While Eastern North Carolina can sometimes be a difficult region to break out of for musicians, Zack Mexico has found success with a little help along the way. An early affiliation with Diggup Tapes has helped to catapult the band’s music west of I-95 and make Zack Mexico a familiar name in and beyond the Triangle area.

“Diggup Tapes found us when we released our very first EP,” LaFontaine said. “His name is Nathan Price, and he helped us a lot. He’s probably the reason Raleigh knows who we are — shout outs, homie.”

While playing in Raleigh has its benefits, the band’s frequent stop-offs in Greenville have provided unique live show experiences that keep them coming back for more.
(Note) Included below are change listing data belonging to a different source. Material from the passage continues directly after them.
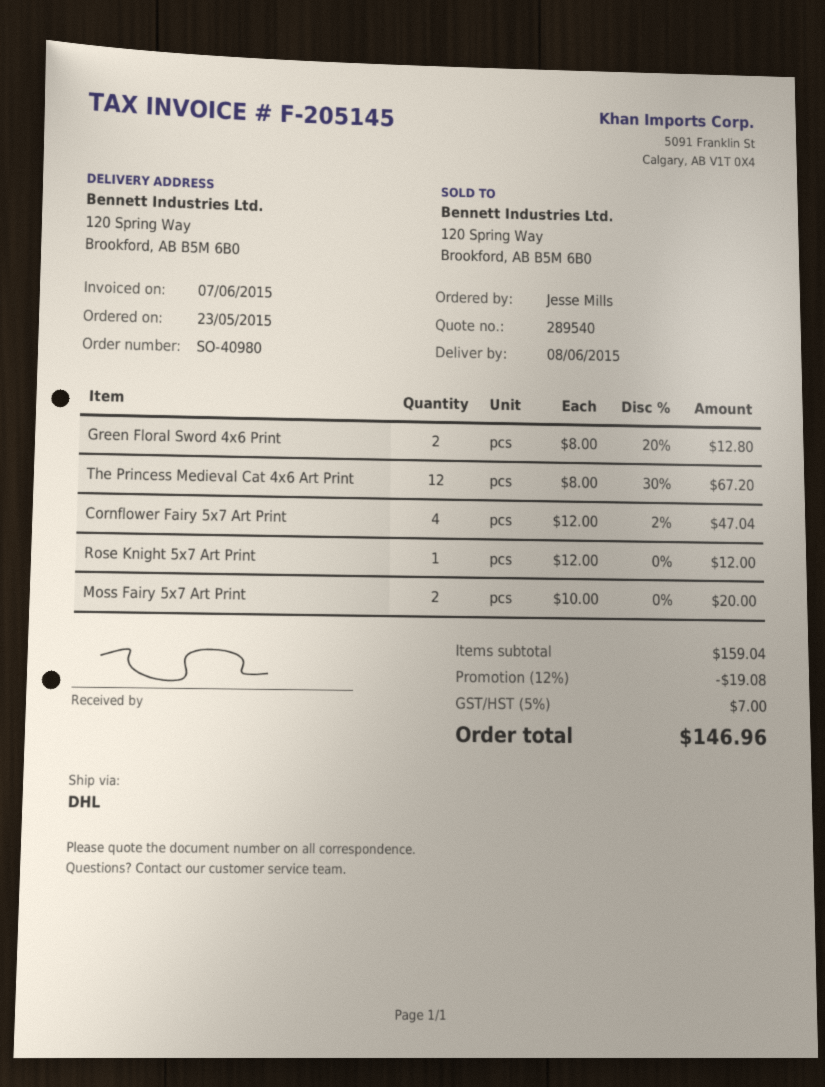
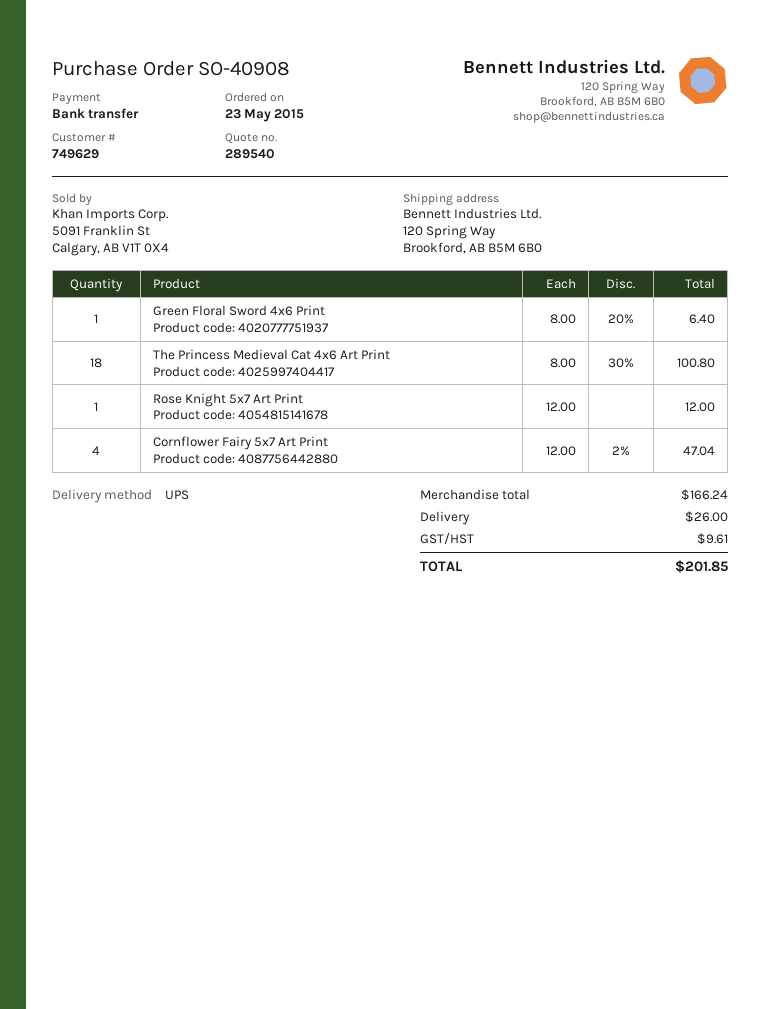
order number: SO-40980 -> SO-40908
shipping method: DHL -> UPS
Green Floral Sword 4x6 Print: 2 x 8.00 - 20% = 12.80 -> 1 x 8.00 - 20% = 6.40
The Princess Medieval Cat 4x6 Art Print: 12 x 8.00 - 30% = 67.20 -> 18 x 8.00 - 30% = 100.80
Moss Fairy 5x7 Art Print: 2 x 10.00 = 20.00 -> none
subtotal: 159.04 -> 166.24
discount: 12% = 19.08 -> none
shipping: none -> 26.00
tax: 7.00 -> 9.61
total: 146.96 -> 201.85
After connecting with a couple Greenville music scene masters, the band was hooked.

“Once we got plugged in with Jordan Finn and Jeff Blinder they showed us a small freaky rock scene we never knew existed there, and that made us keep coming back,” LaFontaine said. “Like the Hobby Horse is insane… not every town has places like that. We like the weird shit.”

Zack Mexico returns to this year’s SpazzFest with a catalogue of new music to unleash on a guaranteed packed house. With two maniacal drummers (think Animal on steroids), a formidable wall of guitars, a meaty bassline, and Saturley’s magical god-like vocals, festivarians can expect this insane wave riding vehicle to completely shred their faces off and make them rethink the meaning of life.

Following SpazzFest, the band will continue to tour the east coast before embarking on their first international tour.

“In July we’re heading to Mexico to play for two weeks which were excited and nervous about,” LaFontaine said. “I think it’s just because the word ‘Mexico’ is in our name, but it’s really being made possible by one crazy Mexican fan — shout outs Jesse!”